Proper consideration of appellants' argument also requires us to note the recent decision of our Supreme Court in Price v. Price, 732 S.W.2d 316 (Tex. 1987) abolishing the doctrine of interspousal immunity in Texas. The persuasive impact of that decision upon the question before us is heightened by the Court's extensive discussion, and rejection, of the propositions that to permit such suits would be to undermine domestic tranquility and increase the danger of false, collusive and fraudulent claims. Similar propositions have historically been advanced in support of parental immunity.
Nevertheless, we conclude we must overrule appellants' points of error. This follows for two basic reasons. First, we continue to believe that the complete abolition of the doctrine would have a detrimental effect upon the familial relationship if, for example, suits were permitted upon such matters as the imposition of parental discipline not rising to the status of physical mistreatment. It could involve the court system in such intricate questions as whether a parent was negligent in failing to take proper steps to ensure that his or her child received a proper diet, whether a parent negligently failed to give his or her child the proper love and affection to enable that child to avoid the use of drugs or to enable the child to properly develop its mental or physical abilities, and other questions of a like nature. While at first blush these concerns might appear to be inconsequential, in today's litigious society we are convinced that they are matters of valid concern and worthy of mature consideration.

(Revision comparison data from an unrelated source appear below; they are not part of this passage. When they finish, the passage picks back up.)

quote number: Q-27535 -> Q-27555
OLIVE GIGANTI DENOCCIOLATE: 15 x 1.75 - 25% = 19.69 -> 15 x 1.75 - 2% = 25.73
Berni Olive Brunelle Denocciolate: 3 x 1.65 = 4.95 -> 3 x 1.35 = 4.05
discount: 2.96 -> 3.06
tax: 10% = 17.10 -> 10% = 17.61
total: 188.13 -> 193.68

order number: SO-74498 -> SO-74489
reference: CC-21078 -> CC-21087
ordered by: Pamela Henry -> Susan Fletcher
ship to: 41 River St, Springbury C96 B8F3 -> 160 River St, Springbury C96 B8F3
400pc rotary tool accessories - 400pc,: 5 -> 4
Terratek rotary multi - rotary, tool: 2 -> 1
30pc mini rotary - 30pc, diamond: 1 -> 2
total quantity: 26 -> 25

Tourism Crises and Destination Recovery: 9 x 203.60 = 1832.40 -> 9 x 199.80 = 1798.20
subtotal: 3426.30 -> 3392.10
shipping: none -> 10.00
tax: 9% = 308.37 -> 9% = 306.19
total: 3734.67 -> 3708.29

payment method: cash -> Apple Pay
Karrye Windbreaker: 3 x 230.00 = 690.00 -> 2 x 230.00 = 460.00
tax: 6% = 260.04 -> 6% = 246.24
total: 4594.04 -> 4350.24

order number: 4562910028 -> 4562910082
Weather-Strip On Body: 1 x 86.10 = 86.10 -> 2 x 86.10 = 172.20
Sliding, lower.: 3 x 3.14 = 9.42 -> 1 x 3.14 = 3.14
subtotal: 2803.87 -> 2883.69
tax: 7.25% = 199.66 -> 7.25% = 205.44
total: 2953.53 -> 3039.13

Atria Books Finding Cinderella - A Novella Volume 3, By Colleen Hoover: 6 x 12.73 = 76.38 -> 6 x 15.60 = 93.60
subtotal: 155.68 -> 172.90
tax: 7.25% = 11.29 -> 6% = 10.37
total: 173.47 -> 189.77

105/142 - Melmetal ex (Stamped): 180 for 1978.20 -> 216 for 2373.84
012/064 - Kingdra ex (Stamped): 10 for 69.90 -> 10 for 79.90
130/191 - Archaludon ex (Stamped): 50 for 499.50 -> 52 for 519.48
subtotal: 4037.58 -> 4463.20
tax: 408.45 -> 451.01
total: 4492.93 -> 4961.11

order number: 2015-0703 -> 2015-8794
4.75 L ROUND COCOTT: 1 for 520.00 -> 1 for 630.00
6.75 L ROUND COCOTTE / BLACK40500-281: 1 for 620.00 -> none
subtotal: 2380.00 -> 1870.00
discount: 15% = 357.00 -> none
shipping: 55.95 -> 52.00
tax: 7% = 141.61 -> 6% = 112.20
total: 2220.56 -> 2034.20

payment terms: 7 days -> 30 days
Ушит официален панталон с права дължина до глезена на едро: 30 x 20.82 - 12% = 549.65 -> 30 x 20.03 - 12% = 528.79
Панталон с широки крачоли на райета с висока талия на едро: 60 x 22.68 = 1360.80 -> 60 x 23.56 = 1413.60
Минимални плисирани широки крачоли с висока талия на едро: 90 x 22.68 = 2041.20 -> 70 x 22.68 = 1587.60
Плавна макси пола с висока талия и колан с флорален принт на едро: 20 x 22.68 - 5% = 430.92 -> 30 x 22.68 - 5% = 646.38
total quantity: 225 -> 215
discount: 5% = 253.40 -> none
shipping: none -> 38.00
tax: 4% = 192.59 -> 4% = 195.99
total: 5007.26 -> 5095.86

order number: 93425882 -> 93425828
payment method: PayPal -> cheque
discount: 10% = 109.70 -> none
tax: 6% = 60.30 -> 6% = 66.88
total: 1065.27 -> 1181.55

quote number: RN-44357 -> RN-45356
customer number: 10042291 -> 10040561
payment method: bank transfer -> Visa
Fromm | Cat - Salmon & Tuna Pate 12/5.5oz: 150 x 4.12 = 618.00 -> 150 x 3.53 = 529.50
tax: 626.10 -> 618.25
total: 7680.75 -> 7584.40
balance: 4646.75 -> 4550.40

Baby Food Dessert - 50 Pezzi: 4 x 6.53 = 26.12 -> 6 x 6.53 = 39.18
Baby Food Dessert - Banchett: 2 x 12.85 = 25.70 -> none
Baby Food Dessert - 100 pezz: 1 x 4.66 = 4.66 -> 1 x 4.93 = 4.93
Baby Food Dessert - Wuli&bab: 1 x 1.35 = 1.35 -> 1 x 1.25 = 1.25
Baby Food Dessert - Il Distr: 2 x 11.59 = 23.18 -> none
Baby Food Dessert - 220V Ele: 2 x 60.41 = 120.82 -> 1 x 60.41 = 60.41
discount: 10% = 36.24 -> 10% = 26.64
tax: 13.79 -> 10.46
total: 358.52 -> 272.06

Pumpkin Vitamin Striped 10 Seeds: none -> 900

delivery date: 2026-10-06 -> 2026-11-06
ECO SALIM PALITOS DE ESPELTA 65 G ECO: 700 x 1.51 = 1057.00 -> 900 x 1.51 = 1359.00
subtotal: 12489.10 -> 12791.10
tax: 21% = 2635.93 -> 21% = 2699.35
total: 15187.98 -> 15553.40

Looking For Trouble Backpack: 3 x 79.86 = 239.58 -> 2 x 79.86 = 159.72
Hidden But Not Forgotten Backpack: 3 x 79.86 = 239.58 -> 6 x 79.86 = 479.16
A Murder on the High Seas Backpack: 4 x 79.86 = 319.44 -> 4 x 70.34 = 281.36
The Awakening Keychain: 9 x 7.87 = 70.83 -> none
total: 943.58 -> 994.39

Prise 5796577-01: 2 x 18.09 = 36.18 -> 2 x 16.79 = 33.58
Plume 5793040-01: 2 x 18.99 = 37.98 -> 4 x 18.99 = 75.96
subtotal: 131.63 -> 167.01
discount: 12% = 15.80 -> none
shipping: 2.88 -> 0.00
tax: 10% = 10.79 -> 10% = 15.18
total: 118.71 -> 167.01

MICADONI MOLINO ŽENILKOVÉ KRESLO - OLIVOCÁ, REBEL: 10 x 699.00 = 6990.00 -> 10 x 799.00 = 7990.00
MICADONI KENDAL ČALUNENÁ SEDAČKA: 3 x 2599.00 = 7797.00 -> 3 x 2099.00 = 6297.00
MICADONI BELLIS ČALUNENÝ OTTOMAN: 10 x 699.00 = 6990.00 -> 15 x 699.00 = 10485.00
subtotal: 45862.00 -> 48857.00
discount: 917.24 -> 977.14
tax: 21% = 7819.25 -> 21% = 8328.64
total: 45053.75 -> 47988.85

Second, it is our conviction that as an intermediate appellate court, it is not our function to "make policy" and encroach upon a doctrine iterated and reiterated by our Supreme Court. That is a prerogative reserved to that Court to be exercised in its discretion. If the Court really feels that it is necessary and proper that changes should be made in the definition and extent of the doctrine of parental immunity, it is in a position to do so, and may do so in such a manner as to clearly define to the bench and bar of Texas the nature and extent of any such changes.
In summary, appellants' points of error are overruled and the judgment of the trial court affirmed.